We had court 10 days ago to determine modification of custody agreement; she wants to move out of state with her new boyfriend. She has withheld any information about the new boyfriend from me, and the minor child said he was instructed by his mother to give us a false last name for the new boyfriend. On the stand, under oath, she testified that his last name is Richardson, although we suspected from Facebook that his last name is actually Rich. Over the weekend, we discovered through Google that his last name IS Rich, and that he is a registered sex offender for indecent sexual contact with a minor. Our custody attorney seems very unconcerned about both issues, the sex offender status and the perjury to conceal his sex offender status. He says the judge most likely won't care and it won't change his mind. How can that be true? She perjured herself to conceal from myself and the court that he is a sex offender and the minor child is frequently left alone with this person. What do we do now???
This is not actually a criminal defense question. If you believe that a crime was committed, you report it to the police.
R. Jason de Groot, Esq.

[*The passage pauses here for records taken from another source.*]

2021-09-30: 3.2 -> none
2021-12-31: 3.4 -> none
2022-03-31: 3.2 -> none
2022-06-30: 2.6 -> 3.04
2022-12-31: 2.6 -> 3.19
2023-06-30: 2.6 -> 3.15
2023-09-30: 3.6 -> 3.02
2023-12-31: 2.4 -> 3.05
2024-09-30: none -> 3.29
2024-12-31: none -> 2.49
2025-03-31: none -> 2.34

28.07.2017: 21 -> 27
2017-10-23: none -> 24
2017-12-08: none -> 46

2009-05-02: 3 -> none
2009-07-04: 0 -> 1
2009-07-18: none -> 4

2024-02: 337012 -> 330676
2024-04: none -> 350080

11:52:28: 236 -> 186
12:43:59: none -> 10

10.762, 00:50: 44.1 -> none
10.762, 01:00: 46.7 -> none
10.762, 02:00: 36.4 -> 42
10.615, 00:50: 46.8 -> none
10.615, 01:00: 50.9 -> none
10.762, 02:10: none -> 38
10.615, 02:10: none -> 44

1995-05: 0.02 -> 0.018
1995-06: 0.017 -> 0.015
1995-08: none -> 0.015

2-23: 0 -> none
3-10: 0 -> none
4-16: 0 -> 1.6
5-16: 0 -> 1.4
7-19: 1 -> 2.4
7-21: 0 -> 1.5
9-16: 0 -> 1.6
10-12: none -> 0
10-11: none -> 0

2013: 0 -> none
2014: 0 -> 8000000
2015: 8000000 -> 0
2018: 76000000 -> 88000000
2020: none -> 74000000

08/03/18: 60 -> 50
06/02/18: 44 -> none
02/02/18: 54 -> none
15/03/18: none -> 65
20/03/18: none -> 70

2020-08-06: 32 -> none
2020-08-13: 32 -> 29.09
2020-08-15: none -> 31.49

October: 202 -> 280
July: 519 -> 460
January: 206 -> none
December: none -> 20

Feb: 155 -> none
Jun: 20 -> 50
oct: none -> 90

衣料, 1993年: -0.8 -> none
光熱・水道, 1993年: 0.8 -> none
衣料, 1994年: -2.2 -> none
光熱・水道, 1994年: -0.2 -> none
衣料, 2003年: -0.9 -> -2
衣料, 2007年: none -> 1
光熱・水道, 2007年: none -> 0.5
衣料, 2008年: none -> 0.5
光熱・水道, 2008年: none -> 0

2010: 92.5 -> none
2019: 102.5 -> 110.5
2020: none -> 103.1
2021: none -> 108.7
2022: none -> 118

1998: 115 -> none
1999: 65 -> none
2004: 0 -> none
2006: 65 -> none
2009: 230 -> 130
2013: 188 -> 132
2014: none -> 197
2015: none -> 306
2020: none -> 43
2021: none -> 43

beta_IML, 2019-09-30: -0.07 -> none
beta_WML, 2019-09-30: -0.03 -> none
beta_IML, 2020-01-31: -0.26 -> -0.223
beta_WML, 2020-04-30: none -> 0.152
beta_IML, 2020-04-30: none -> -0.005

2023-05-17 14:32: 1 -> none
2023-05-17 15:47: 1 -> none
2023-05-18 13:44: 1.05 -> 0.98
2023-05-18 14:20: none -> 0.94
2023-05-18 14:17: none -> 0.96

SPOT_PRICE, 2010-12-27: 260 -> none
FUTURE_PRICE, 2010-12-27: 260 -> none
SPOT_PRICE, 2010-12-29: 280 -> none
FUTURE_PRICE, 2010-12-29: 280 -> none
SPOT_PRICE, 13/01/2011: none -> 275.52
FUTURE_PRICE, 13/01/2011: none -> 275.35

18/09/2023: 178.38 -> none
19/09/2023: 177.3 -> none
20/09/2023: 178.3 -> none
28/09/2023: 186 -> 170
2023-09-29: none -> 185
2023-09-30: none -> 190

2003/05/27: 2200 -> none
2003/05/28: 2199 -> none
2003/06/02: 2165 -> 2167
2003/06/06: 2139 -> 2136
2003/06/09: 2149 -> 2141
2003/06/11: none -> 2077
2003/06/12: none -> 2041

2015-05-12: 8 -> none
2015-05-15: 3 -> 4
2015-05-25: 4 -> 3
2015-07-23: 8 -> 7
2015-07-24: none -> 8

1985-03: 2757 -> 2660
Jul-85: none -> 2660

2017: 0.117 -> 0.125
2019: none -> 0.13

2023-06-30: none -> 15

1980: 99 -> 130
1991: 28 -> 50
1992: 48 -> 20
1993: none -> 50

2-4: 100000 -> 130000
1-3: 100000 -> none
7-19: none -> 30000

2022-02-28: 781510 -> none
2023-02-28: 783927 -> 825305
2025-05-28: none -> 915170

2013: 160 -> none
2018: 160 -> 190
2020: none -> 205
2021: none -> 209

We do not have an attorney-client relationship. I am not your lawyer. The statements I make do not constitute legal advice. Any statements made by me are based upon the limited facts you have presented, and under the premise that you will consult with a local attorney. This is not an attempt to solicit business. This disclaimer is in addition to any disclaimers that this website has made. I am only licensed in Florida.
If you are unhappy with your present attorney, you are free to find another attorney more to your liking.
Tread carefully, however. I find it hard to believe that your attorney would be indifferent to this 'revelation' if he believed the information not be true.
How can you prove anything from Facebook ?
This reply is made in response to a question posted on a public message board. This response is for general information only. This response does not create an attorney-client relationship. You have not hired the responding attorney and the responding attorney has not agreed to represent you.